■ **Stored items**
"""

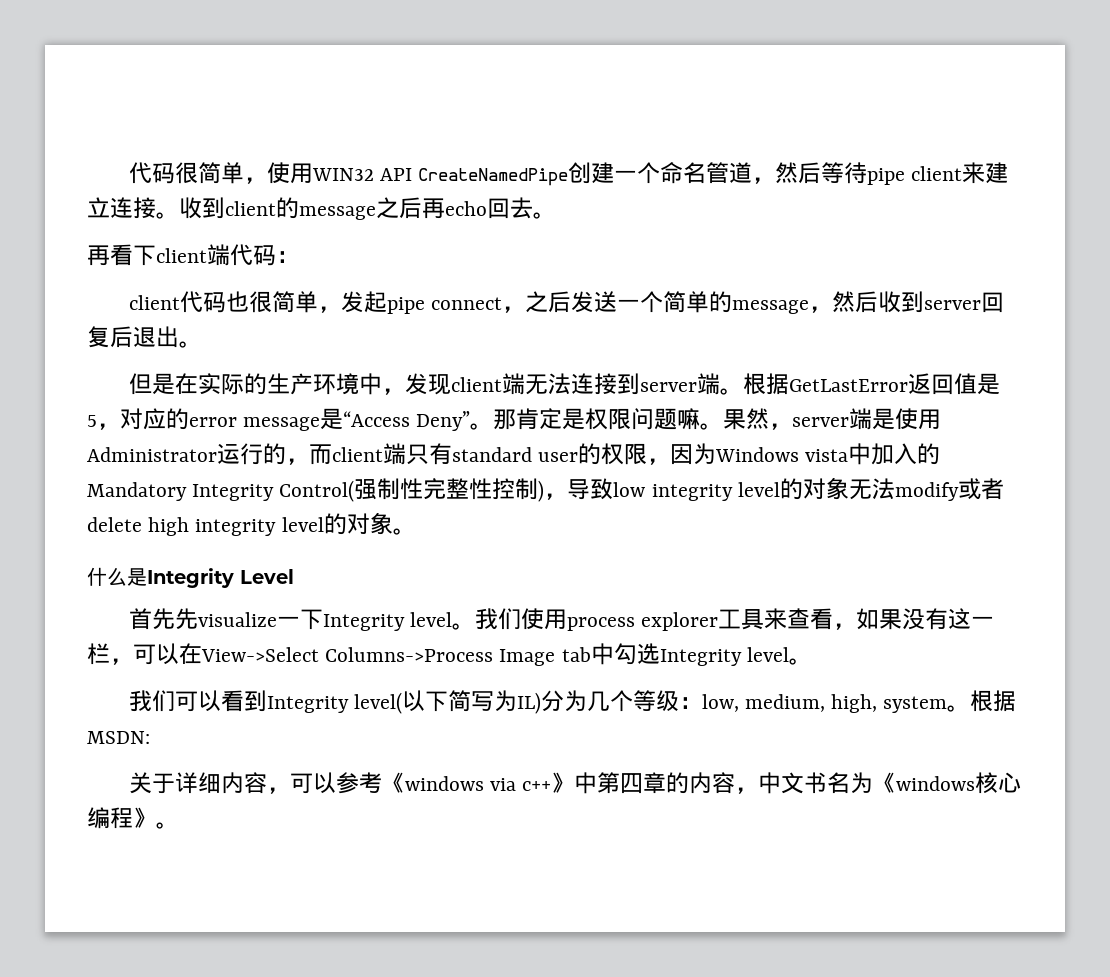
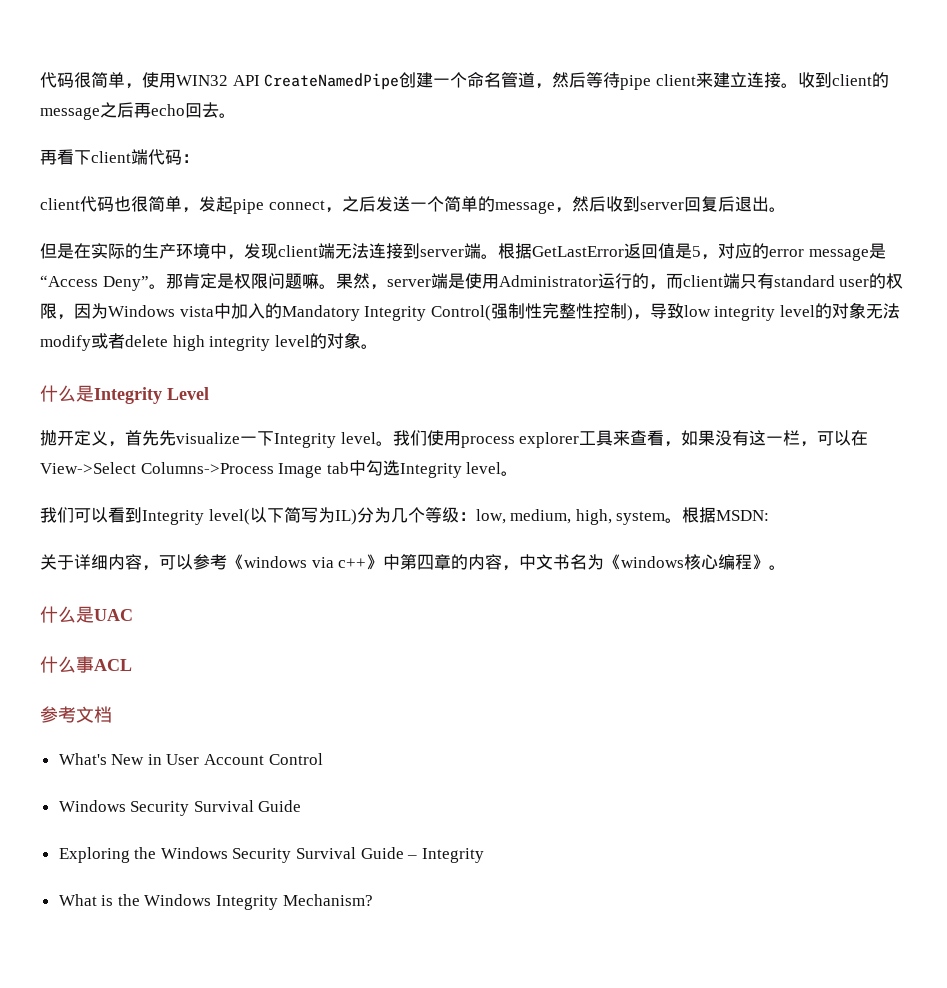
- 首先先visualize一下Integrity level。
+ 抛开定义，首先先visualize一下Integrity level。
+ 什么是UAC
+ 什么事ACL
+ 参考文档
+ What's New in User Account Control
+ Windows Security Survival Guide
+ Exploring the Windows Security Survival Guide – Integrity
+ What is the Windows Integrity Mechanism?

"""

■ **Try it**
What is the number of lines above that contain "Survival"? Reply with that number only.

■ **Result**
2